Your job with the data below is to output exactly the lines from the one holding "(643, 230) none -> (244, 337) //" down to the one holding "(549, 262) none -> (280, 415) //", both included, and no others.

> _INPUT MATERIAL_
===============

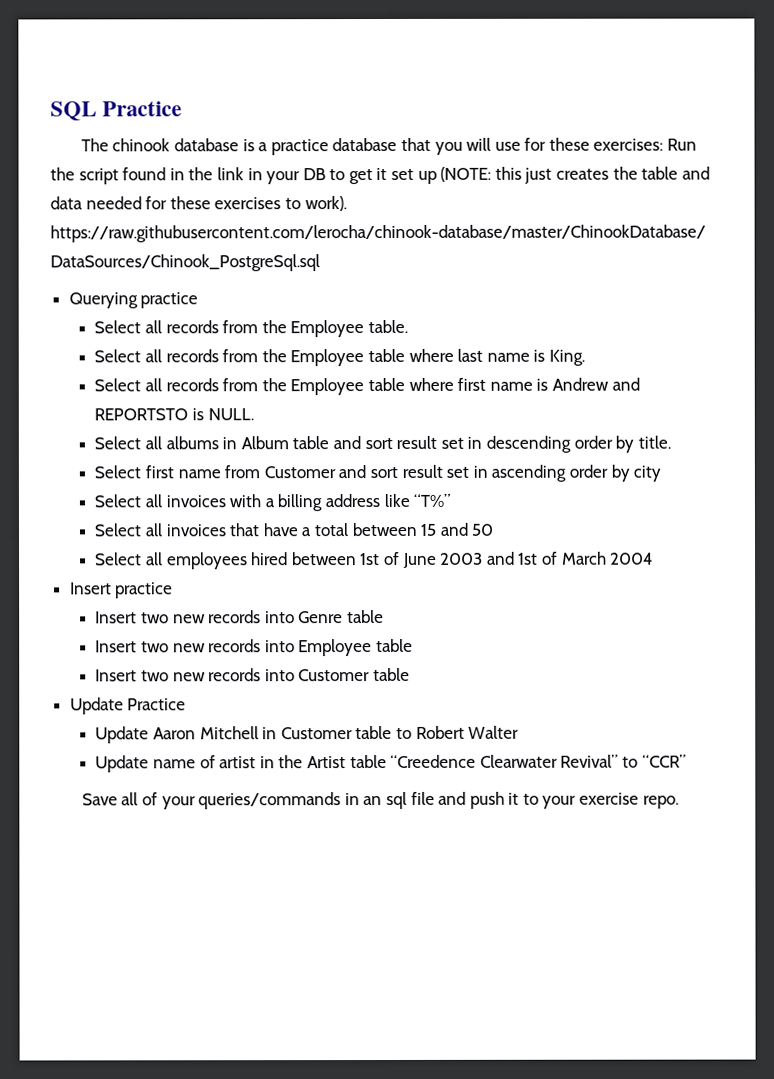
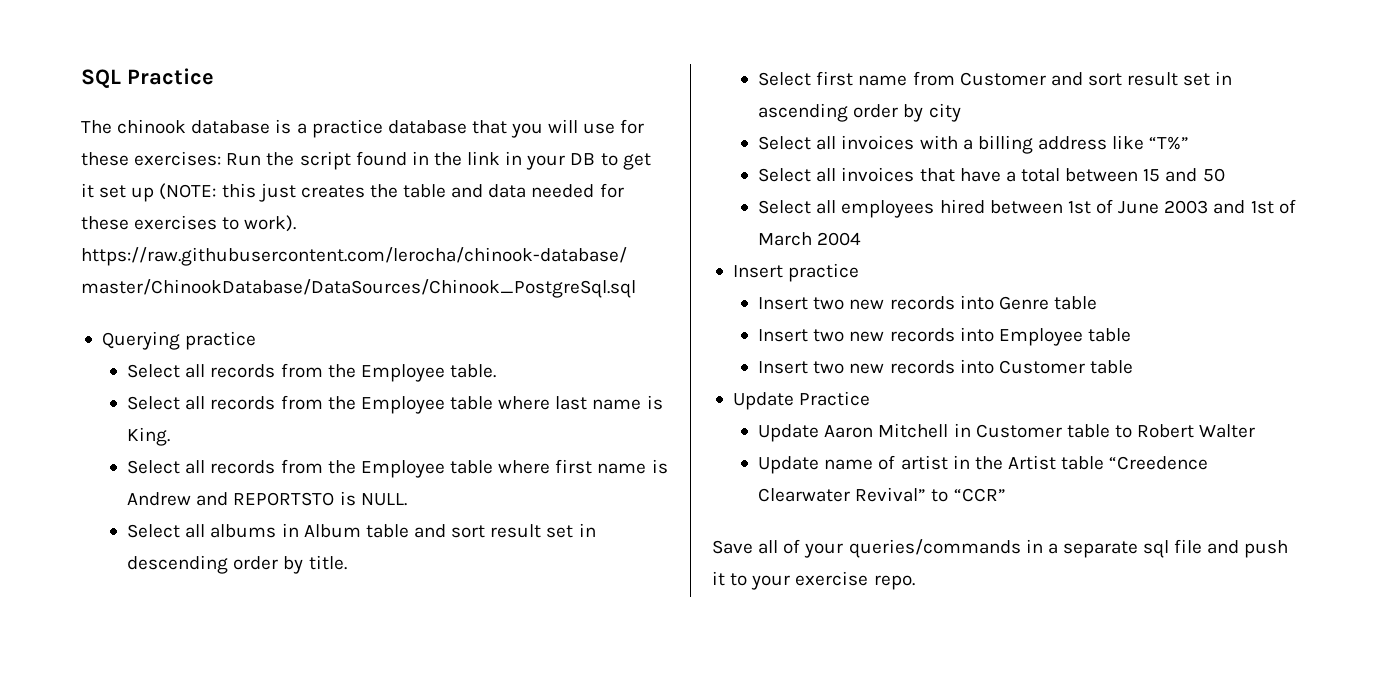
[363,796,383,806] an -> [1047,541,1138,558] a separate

===============

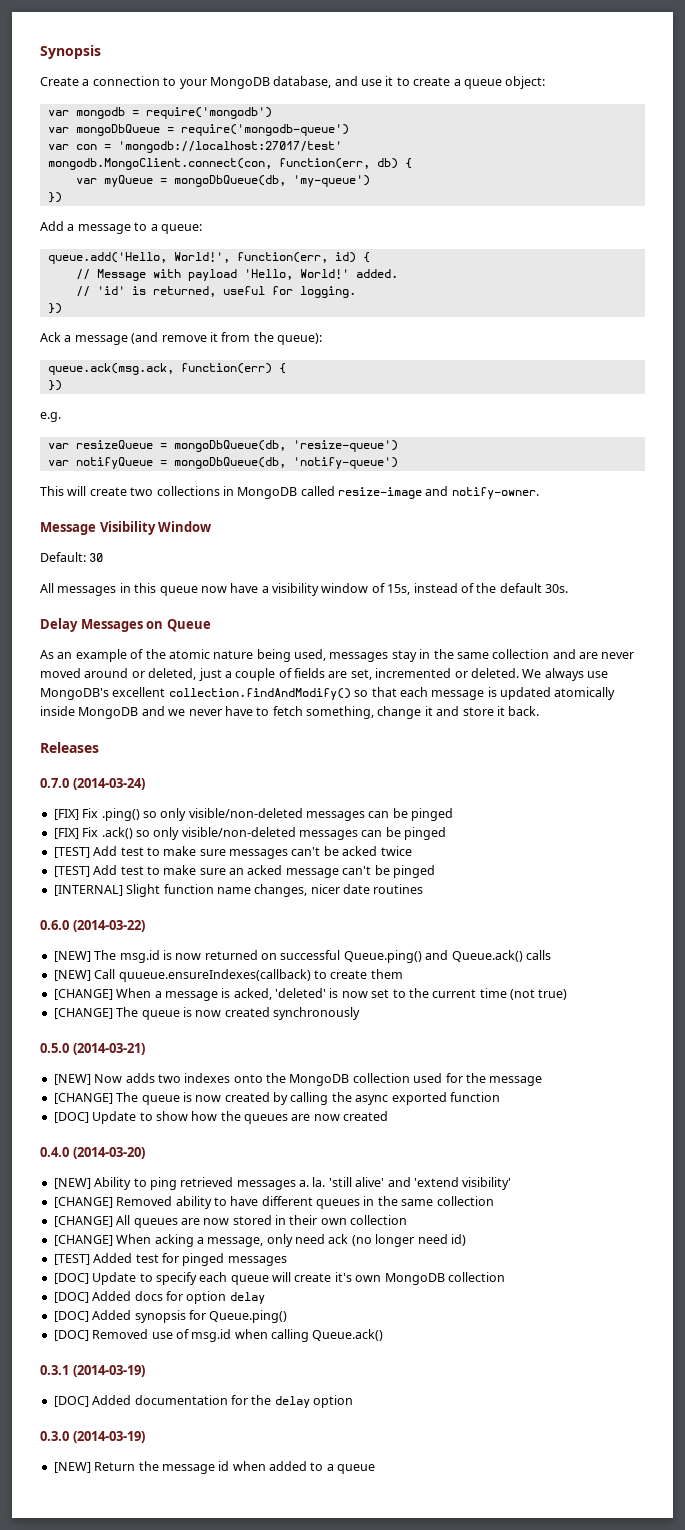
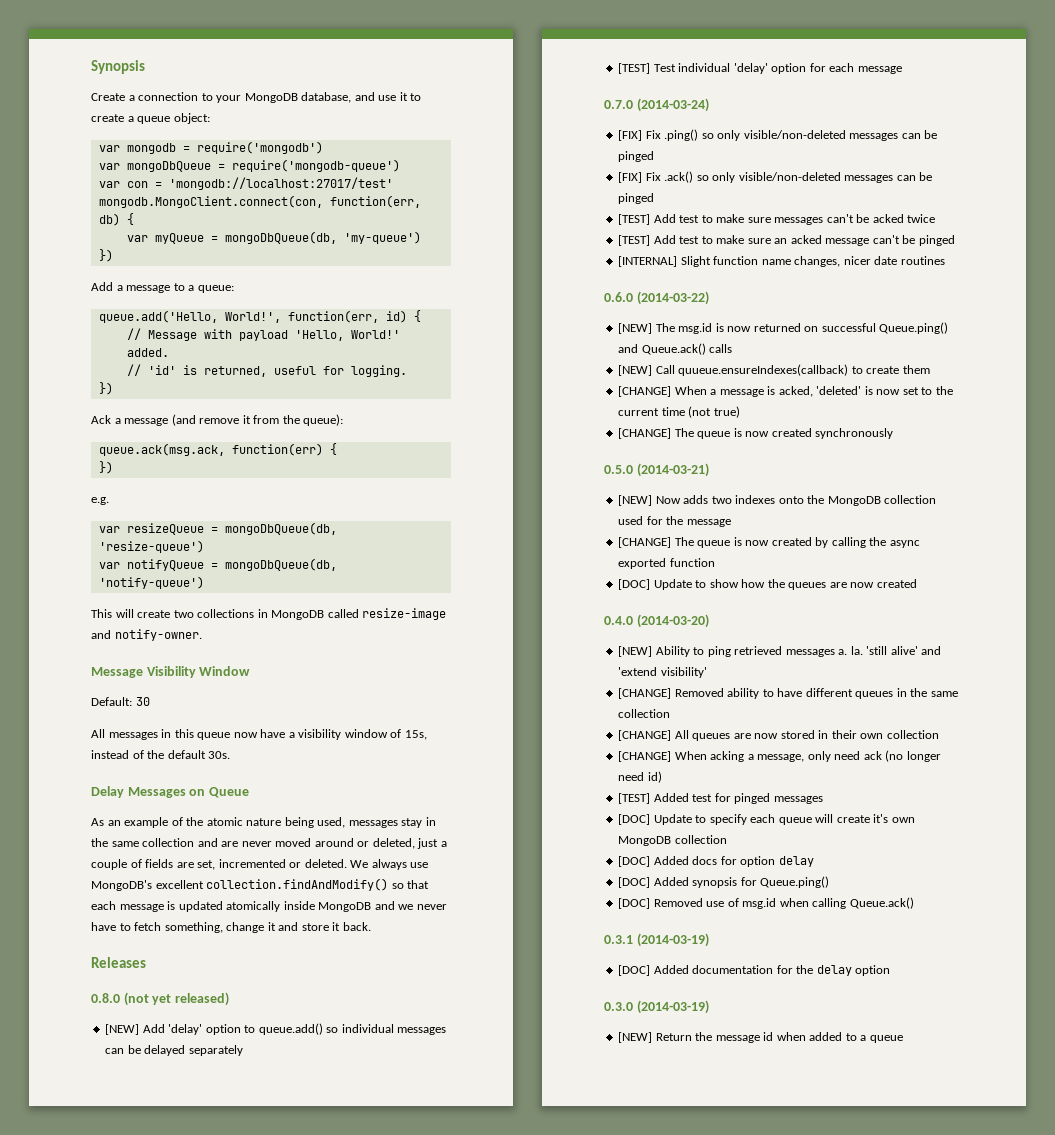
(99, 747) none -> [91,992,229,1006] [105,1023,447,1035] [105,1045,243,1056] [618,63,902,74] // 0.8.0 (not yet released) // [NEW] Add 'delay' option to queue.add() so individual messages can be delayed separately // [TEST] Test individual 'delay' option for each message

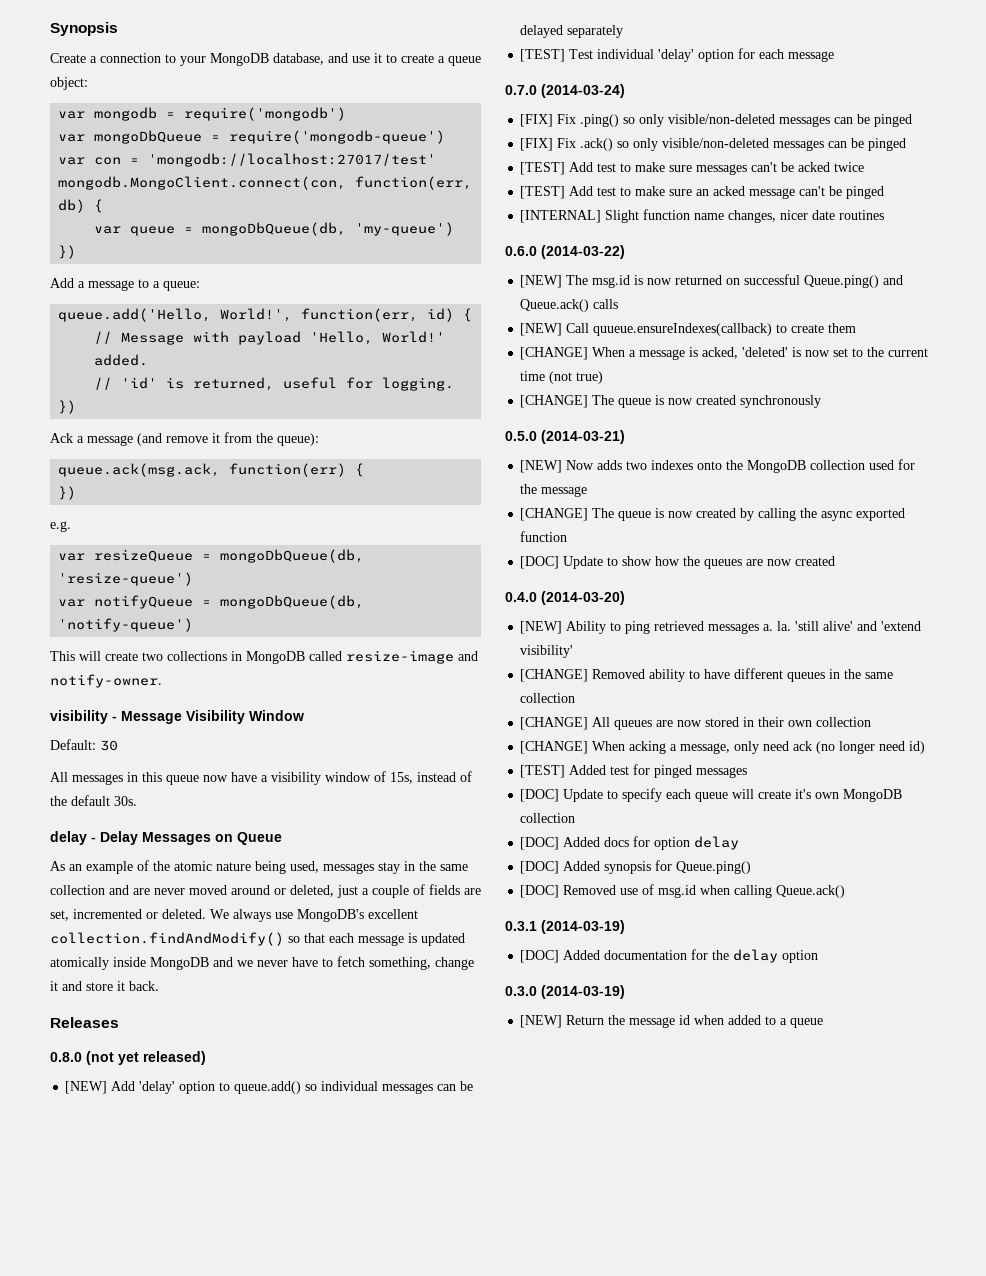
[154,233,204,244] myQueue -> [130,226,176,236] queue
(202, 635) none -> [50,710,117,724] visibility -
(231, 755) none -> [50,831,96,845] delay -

===============

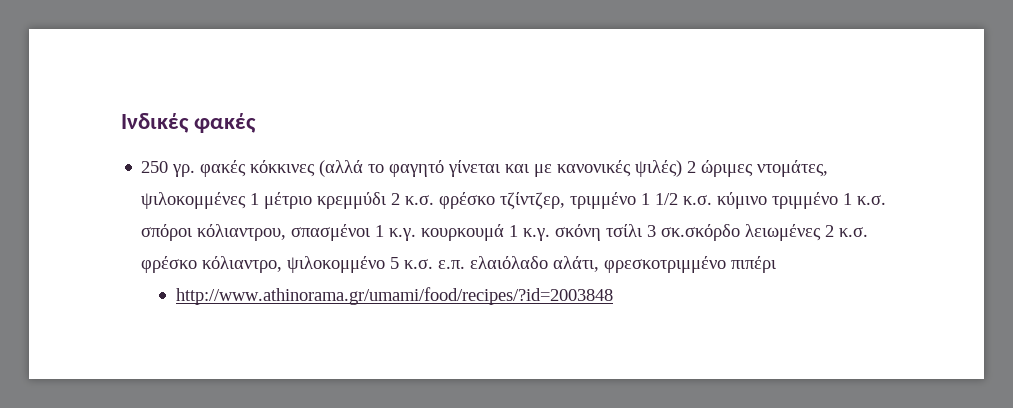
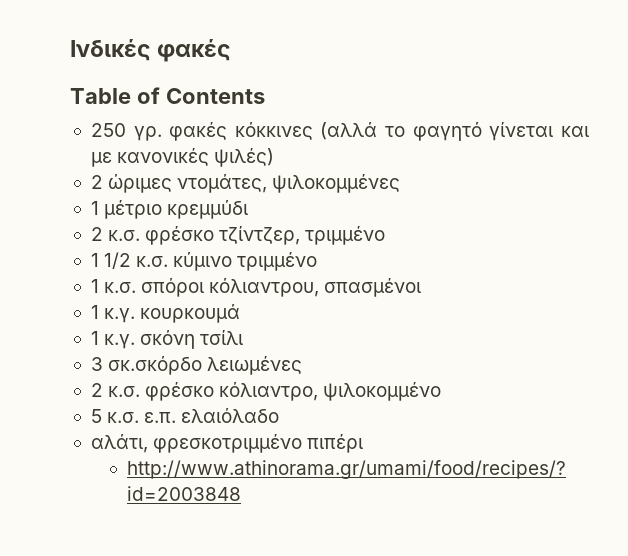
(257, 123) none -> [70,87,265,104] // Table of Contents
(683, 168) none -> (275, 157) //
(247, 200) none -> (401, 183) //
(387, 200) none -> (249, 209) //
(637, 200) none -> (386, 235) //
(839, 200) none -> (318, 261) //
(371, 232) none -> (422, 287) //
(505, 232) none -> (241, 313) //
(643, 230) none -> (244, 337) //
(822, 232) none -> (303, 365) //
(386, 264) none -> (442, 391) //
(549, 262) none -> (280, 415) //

===============

> _EXPECTED ANSWER_
(643, 230) none -> (244, 337) //
(822, 232) none -> (303, 365) //
(386, 264) none -> (442, 391) //
(549, 262) none -> (280, 415) //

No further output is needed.